Most dogs included in the AKI group had advanced kidney disease. Only three of the included dogs with AKI could be classified with AKI grade II.1 A conclusion about SDMA in dogs with earlier grades of AKI is therefore not possible. Further studies are needed to analyze SDMA concentration in dogs with early AKI, such as hospital acquired kidney disease. SDMA might be of additional benefit if early measurement is possible.

A SDMA/creatinine ratio >10 has been reported to carry a poor prognosis in dogs and cats with CKD.3 The prognostic value of SDMA/creatinine ratio is thought to be a result of a disproportional increase of SDMA compared to creatinine in animals with CKD. The typical SDMA/creatinine ratio is <10 in the majority of animals with CKD. The higher the ratio (>10), the higher the risk of death in dogs and cats with CKD.3 However, SDMA/creatinine ratio was independent of short‐term survival for both dogs with AKI and dogs with CKD in this study.

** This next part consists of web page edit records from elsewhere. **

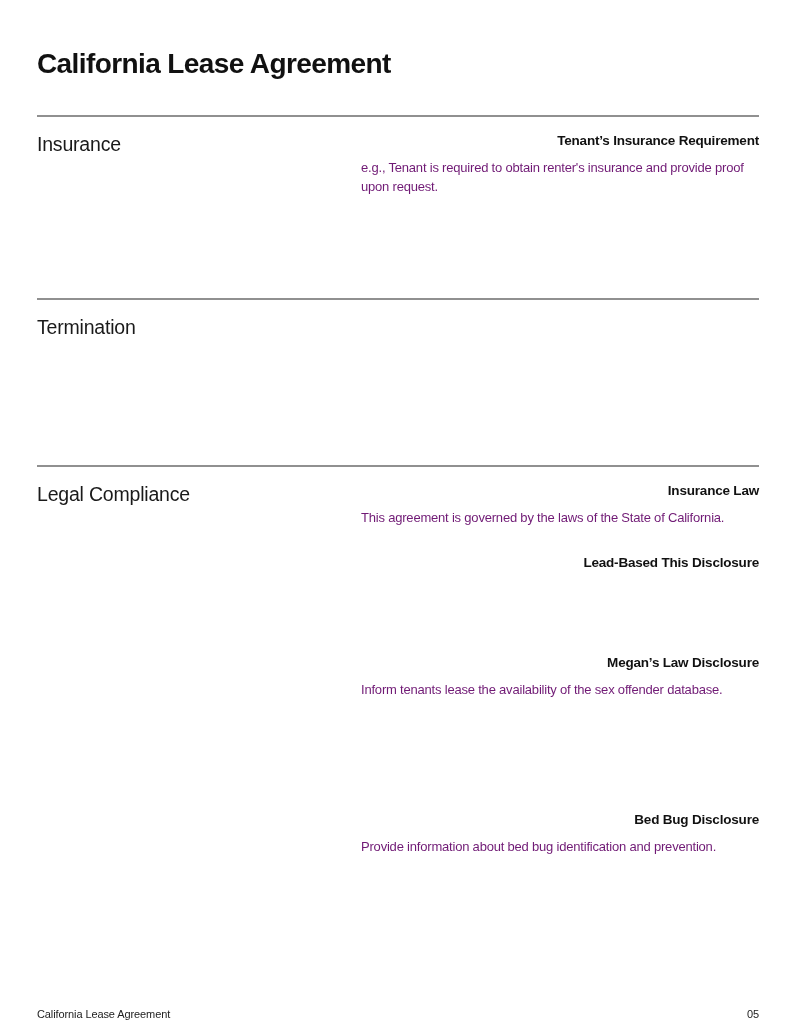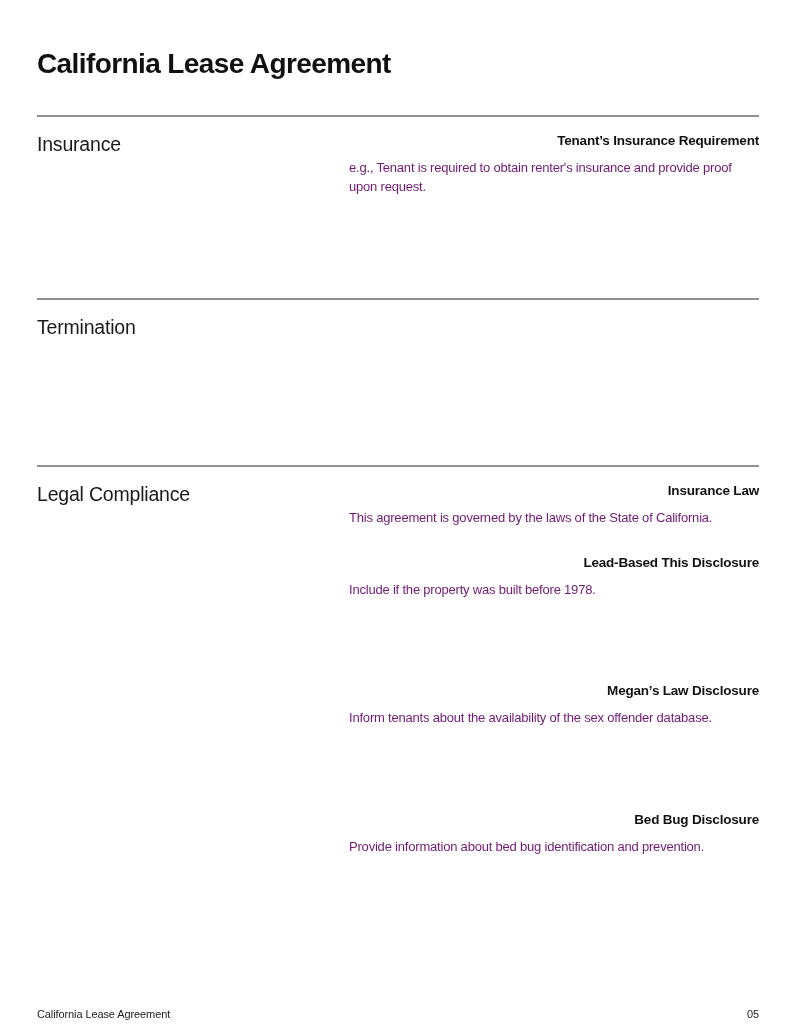"Insurance" .section { gap: none -> 12px }
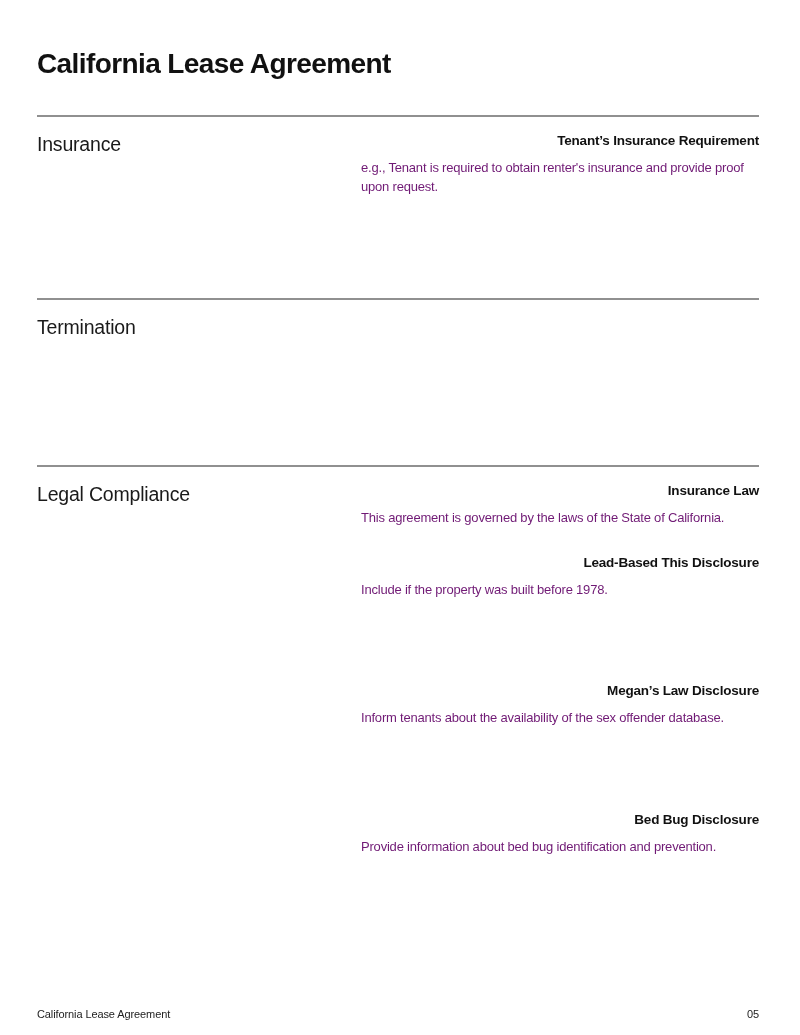"Include if the property was" div.field-body { html: <div>Include if the property was built before 1978.</div> -> none }
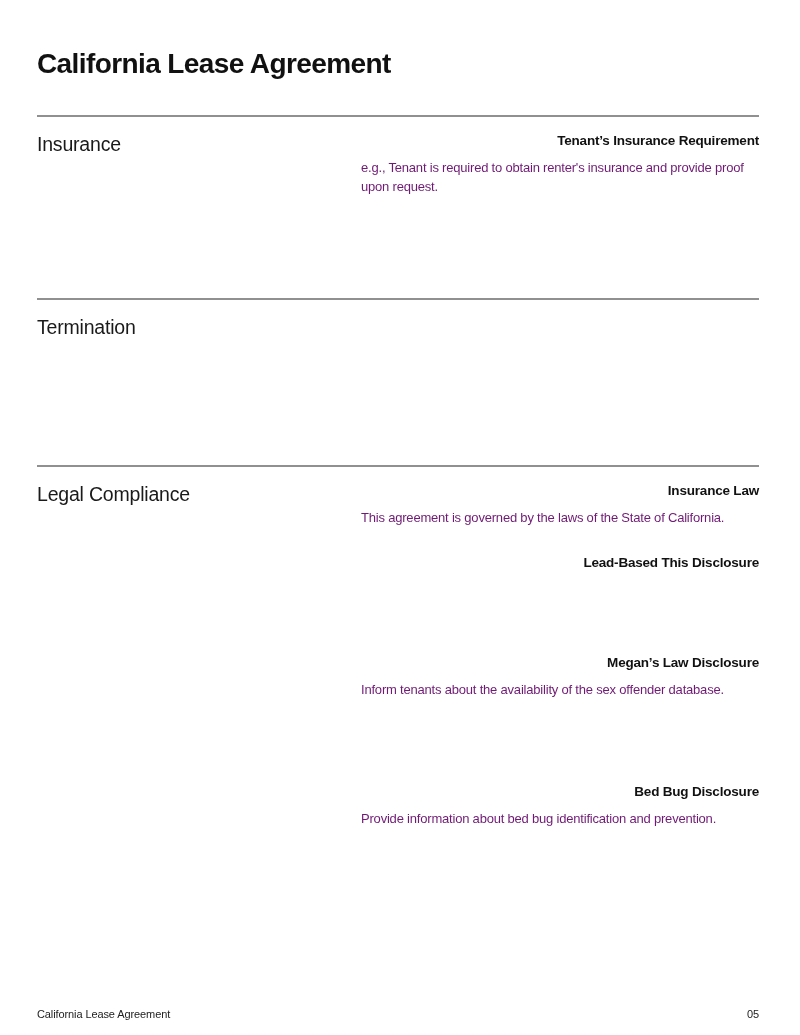"Megan’s Law Disclosure" .sec-legal .field-3 { margin-bottom: 85px -> 113px }
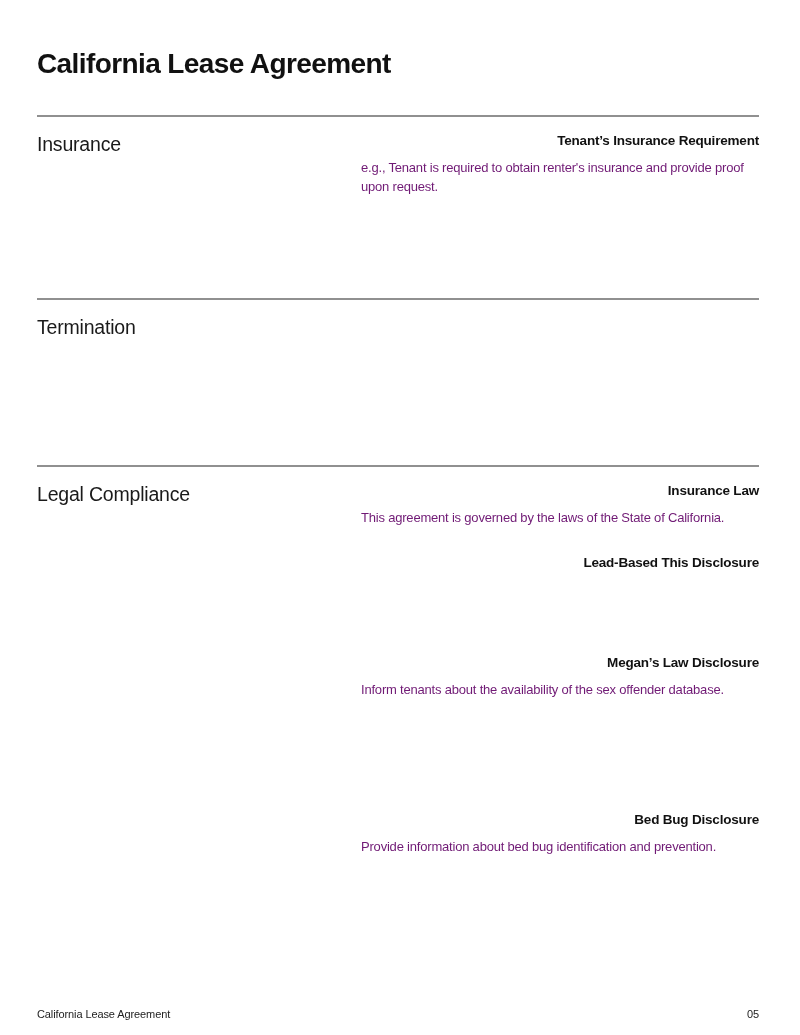"Inform tenants about the availability" div.field-body { text: about -> lease }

One dog with leptospirosis had a SDMA concentration well within the reference range (8 μg/dL) despite having marked azotemia (creatinine concentration 4.2 mg/dL). A laboratory error was initially suspected, but repeated measurements confirmed the values. Although this dog had hyperbilirubinemia in addition to the severe azotemia, interference of biological substances with SDMA assay is highly unlikely, because of lack of interference with hemoglobin, lipids, and bilirubin at the tested concentrations.16, 26 Normalization of GFR before normalization of creatinine would also be possible, as creatinine usually lags behind. However, this dog was anuric and blood work performed approximately 18 h later showed an increase of creatinine concentration from 4.2 mg/dL to 7.2 mg/dL, indicating that the dog's GFR was not recovering or normalizing. Therefore the discrepancy in this dog remains unclear. Storage time did not have an influence on the SDMA concentration in a previous study.16 Whereas samples in our study were stored for several years at −80°C, in this individual dog influence of storage time is unlikely because the storage time was comparable to that of the other samples of the azotemic or healthy control dogs. Two dogs with CKD also had a SDMA concentration within the reference range. Both were classified as CKD stage 1 with high normal creatinine concentration, potentially explaining the normal SDMA concentration.

This study has several limitations. The first limitation is the lack of GFR measurements in the azotemic dogs. Previous studies and also the healthy population in our study show a good correlation between GFR, creatinine, and SDMA concentration, but no information about the relation of SDMA and GFR in dogs with AKI is available.13, 15, 16,5 A further limitation is that SDMA/creatinine ratio could not be calculated in dogs with SDMA values above the upper detection limit. As this was only the case in four dogs, it is likely that this has not confounded the analysis. All dogs with acute‐on‐chronic kidney disease were excluded from further analysis. However, because of the lack of clear identification criteria, some dogs might have been misclassified, possibly affecting the results. Follow‐up to 30 days after discharge was included in all reported dogs to ascertain the disease status of the dogs, making misclassification less likely. Lastly the study lacks the determination of a muscle score. This would have been helpful to evaluate extrarenal influences on creatinine concentration.

In conclusion, plasma SDMA concentration is a suitable marker for identifying acute and chronic kidney disease in dogs. Dogs with AKI have similar plasma SDMA concentration as dogs with CKD and markedly elevated SDMA concentration compared to healthy dogs. In this population of dogs, the SDMA/creatinine ratio was significantly lower in the AKI group compared with the CKD group for yet unknown reasons, and further, prospective studies including a variety of cases spanning across all IRIS AKI grades might help to better understand the performance of this biomarker.